20 · Adding a New Image-Generation Provider — Exhaustive Guide

This guide adds a new image-generation provider (Stability AI, FLUX.1, Ideogram, Recraft, Imagen variants) to NeuroLink.

Critical insight: image-gen is not a separate handler category in NeuroLink. There is no ImageGenHandler or ImageGenProcessor registry. Image generation is dispatched through the existing LLM provider pathway, with the provider's model name driving the dispatch decision. Adding an "image-gen provider" therefore means adding (a) an LLM provider that can produce images, OR (b) just adding new image-capable models to an existing provider.
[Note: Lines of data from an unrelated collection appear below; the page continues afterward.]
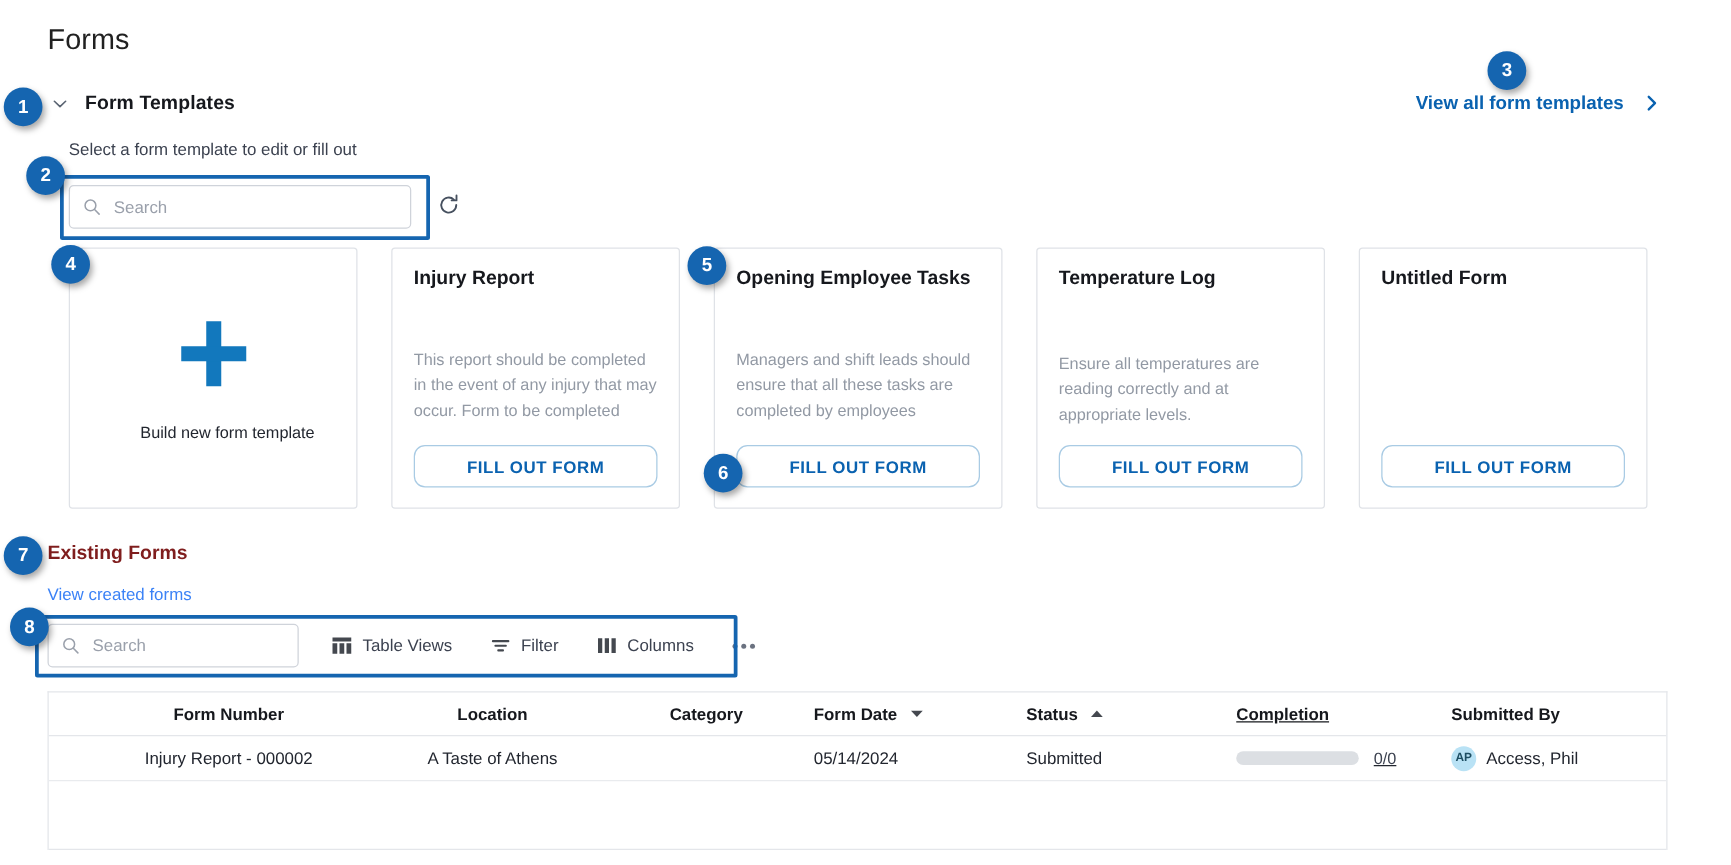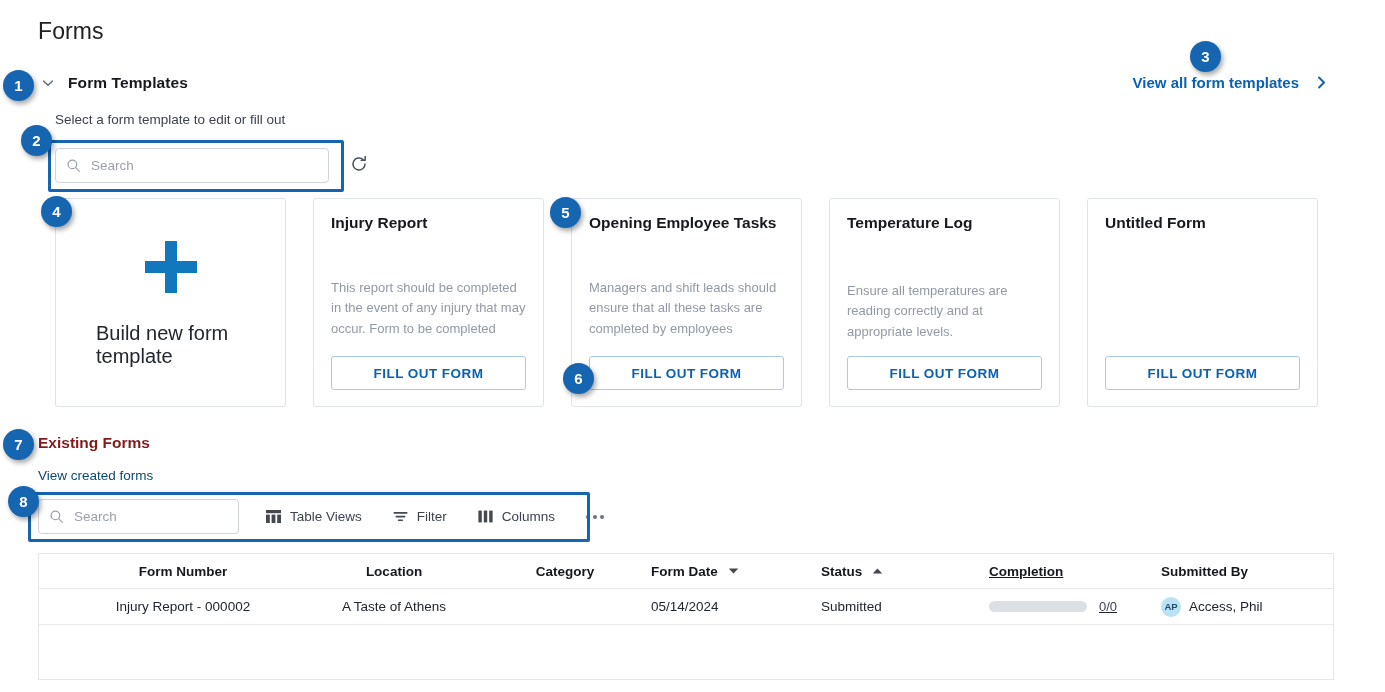--- a/index.html
+++ b/index.html
@@ -88,7 +88,7 @@
     align-items: center; justify-content: center; gap: 0;
   }
   .plus-icon { color: #1278bd; margin-bottom: 24px; display:flex; }
-  .new-tpl-label { font-size: 20px; color: #22262f; padding-left: 23px; }
+  .new-tpl-label { font-size: 13px; color: #22262f; padding-left: 23px; }
   .card-title {
     font-size: 15.5px; font-weight: 700; color: #16181d;
     line-height: 1.2; margin: 0 0 0 0;

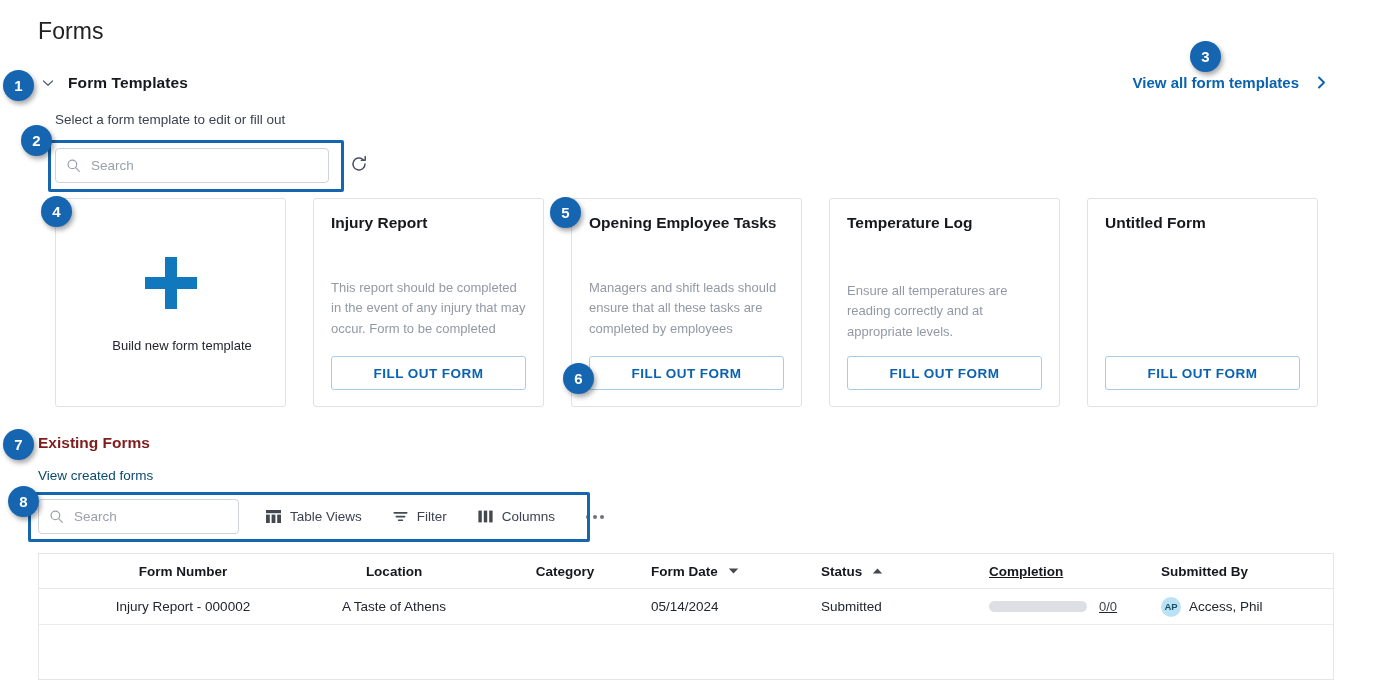--- a/index.html
+++ b/index.html
@@ -101,7 +101,7 @@
   .card-desc.empty { margin-bottom: 14px; }
   .fill-btn {
     height: 34px; width: 100%;
-    border: 1px solid #a9cbe4; border-radius: 3px; background: #fff;
+    border: 1px solid #a9cbe4; border-radius: 9px; background: #fff;
     color: #0a62b0; font-size: 13.5px; font-weight: 600;
     letter-spacing: .45px; cursor: pointer;
     font-family: "Liberation Sans", sans-serif;

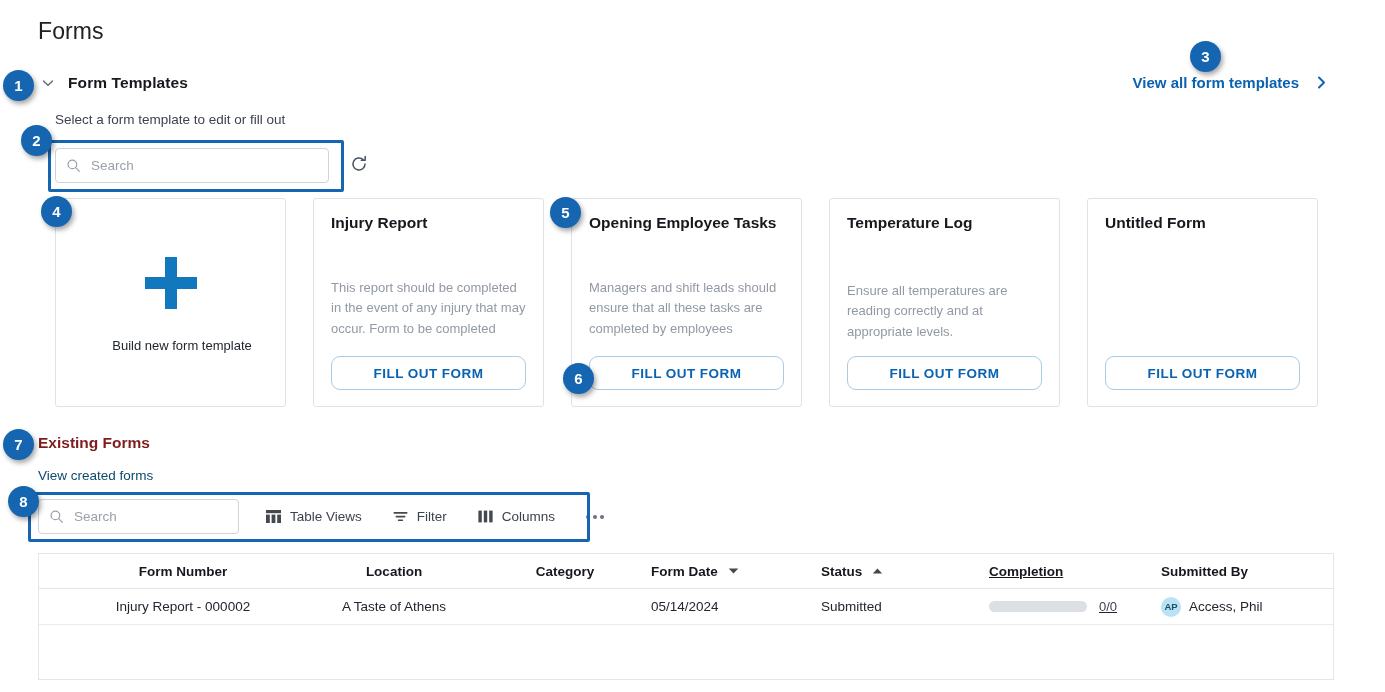--- a/index.html
+++ b/index.html
@@ -115,7 +115,7 @@
   }
   .ef-sub {
     position: absolute; left: 38px; top: 468px;
-    font-size: 13.5px; color: #0c4a6e;
+    font-size: 13.5px; color: #3b82f6;
   }
   .ef-toolbar {
     position: absolute; left: 38px; top: 499px;

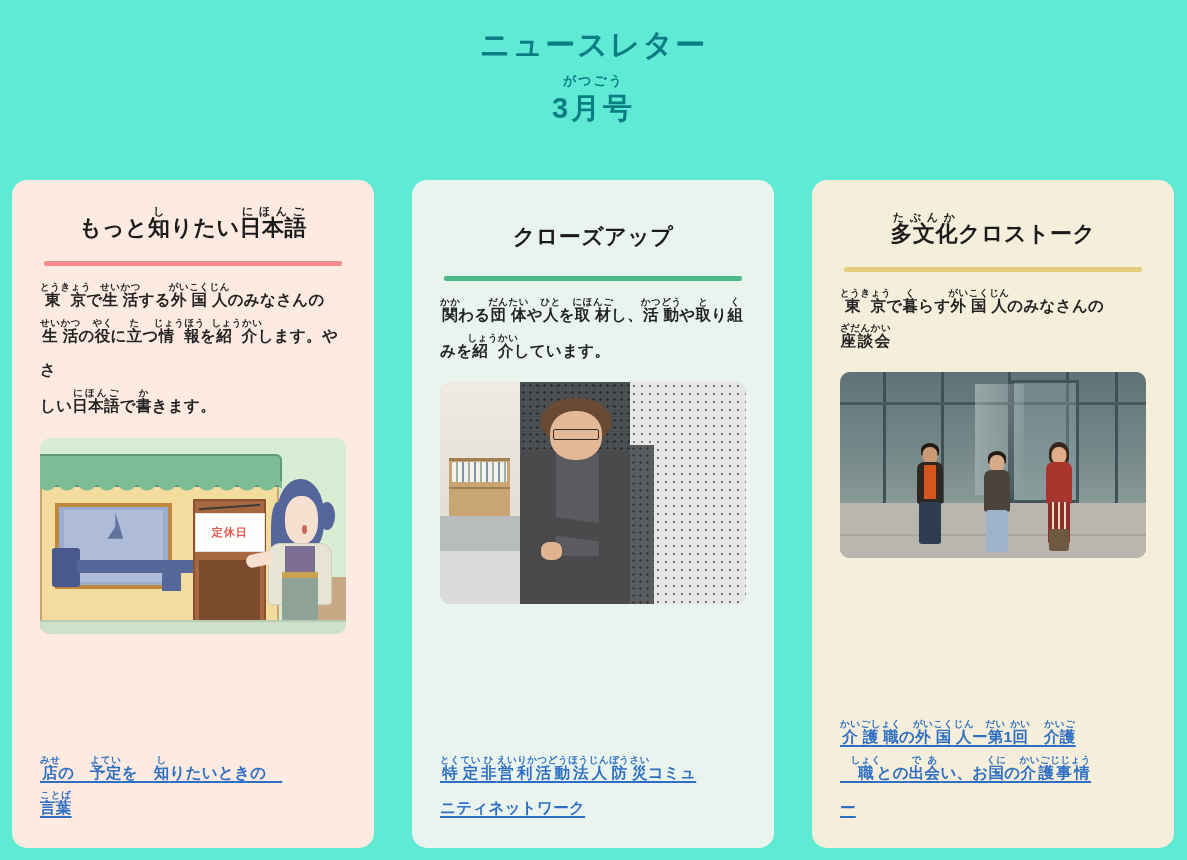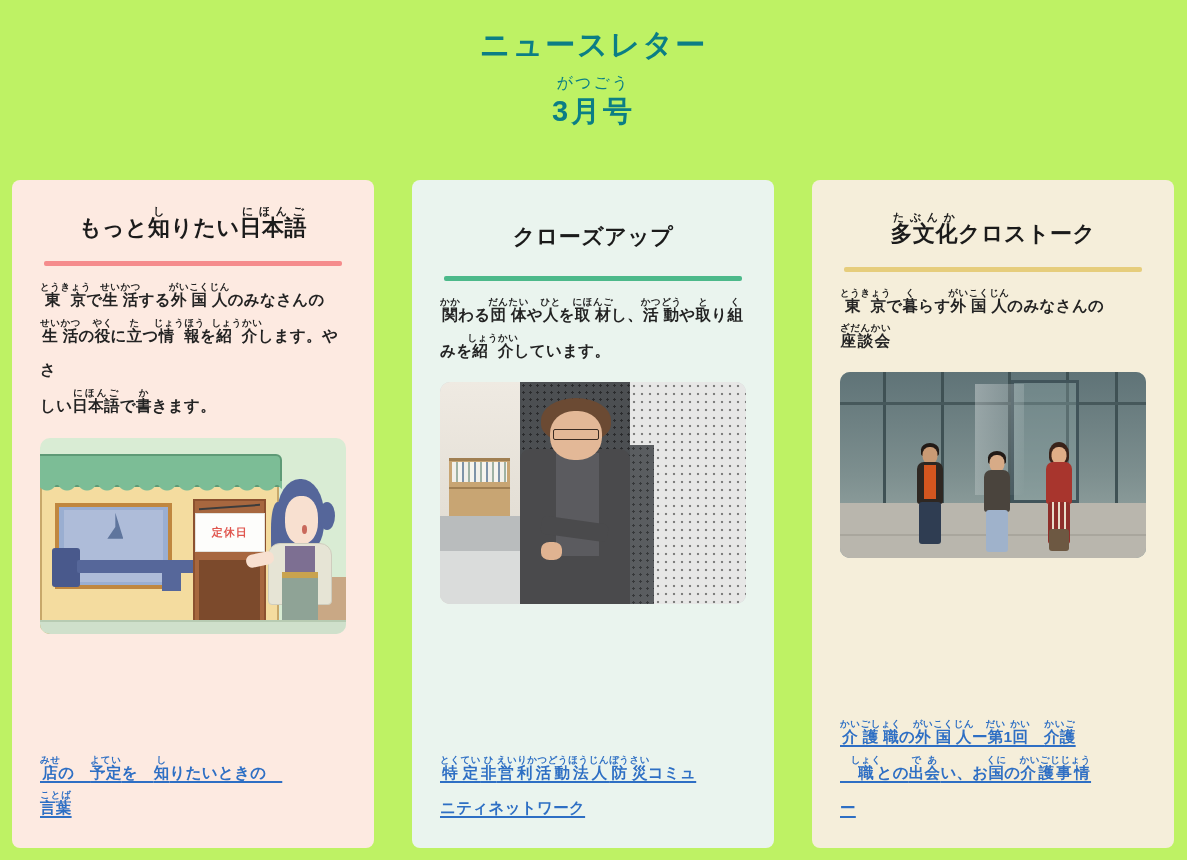--- a/index.html
+++ b/index.html
@@ -16,7 +16,7 @@
     width: 1187px;
     height: 860px;
     position: relative;
-    background: #bef264;
+    background: #5eead4;
   }
 
   

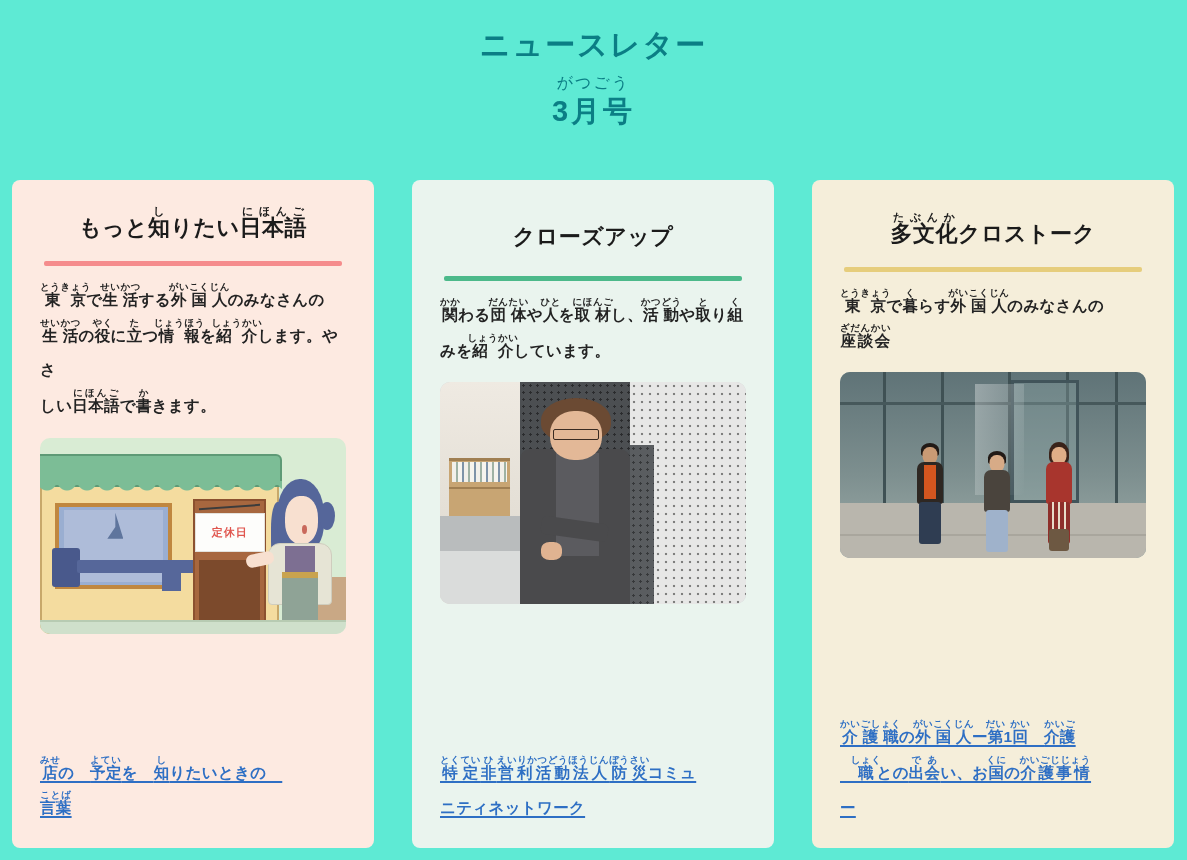--- a/index.html
+++ b/index.html
@@ -39,8 +39,8 @@
   .masthead-ruby {
     display: block;
     color: #0b7e85;
-    font-size: 16px;
-    font-weight: 400;
+    font-size: 13px;
+    font-weight: 700;
     letter-spacing: 2px;
     line-height: 1.1;
   }

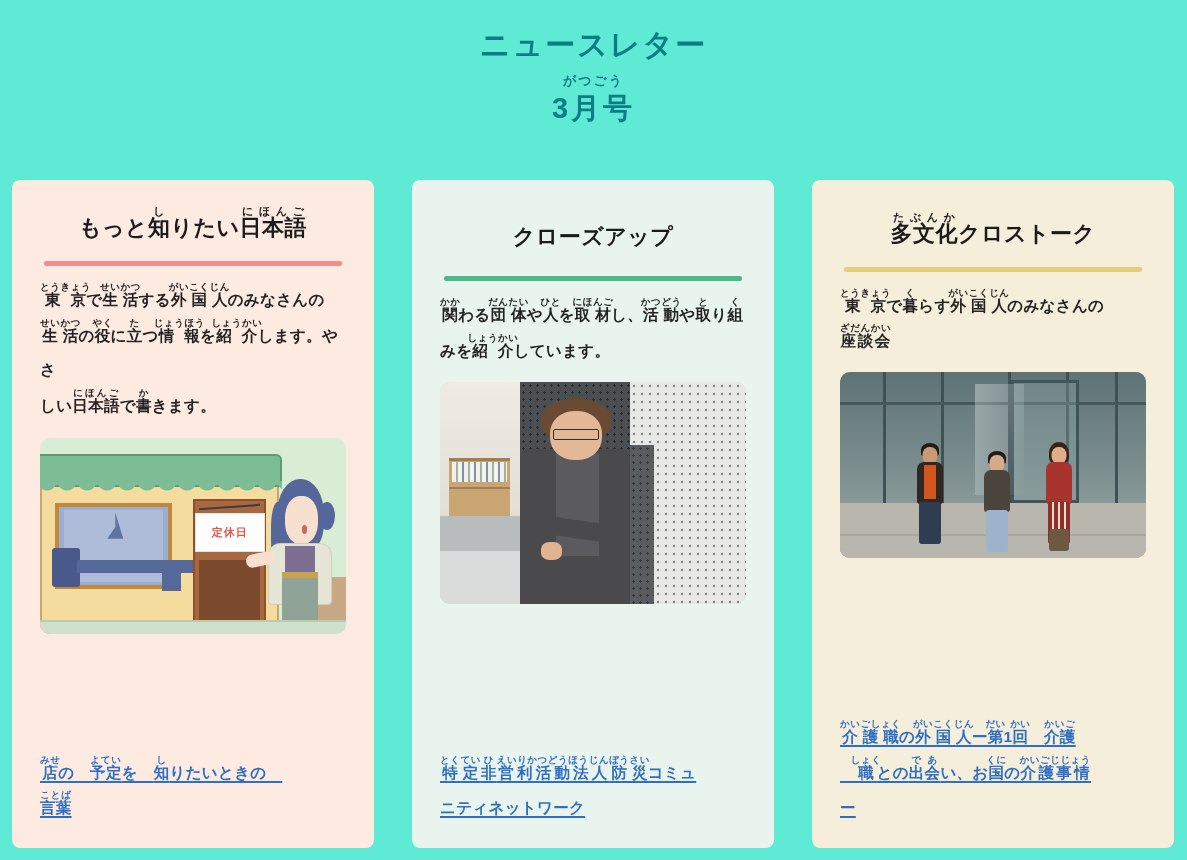--- a/index.html
+++ b/index.html
@@ -67,7 +67,7 @@
   .card {
     width: 362px;
     min-height: 668px;
-    border-radius: 8px;
+    border-radius: 15px;
     padding: 26px 24px 22px 24px;
     display: flex;
     flex-direction: column;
How image-gen actually works in this codebase

src/lib/core/baseProvider.ts:819-837:

const isImageModel = IMAGE_GENERATION_MODELS.some((m) =>
  this.modelName.includes(m),
);
const requestsNonImageOutput =
  options.output?.format === "json" ||
  options.output?.format === "structured" ||
  options.output?.format === "text";
if (isImageModel && !requestsNonImageOutput) {
  const imageResult = await this.executeImageGeneration(options);
  return await this.enhanceResult(imageResult, options, startTime);
}

The decision flow:

The caller passes provider + model (e.g., provider: "openai", model: "dall-e-3").
BaseProvider constructs the right provider instance via the factory.
Inside runGenerateInActiveContext, if modelName matches any string in IMAGE_GENERATION_MODELS, the call is routed to executeImageGeneration (provider-specific override).
The provider's executeImageGeneration calls the upstream image API and returns imageOutput.base64 / imageOutput.imageBuffer.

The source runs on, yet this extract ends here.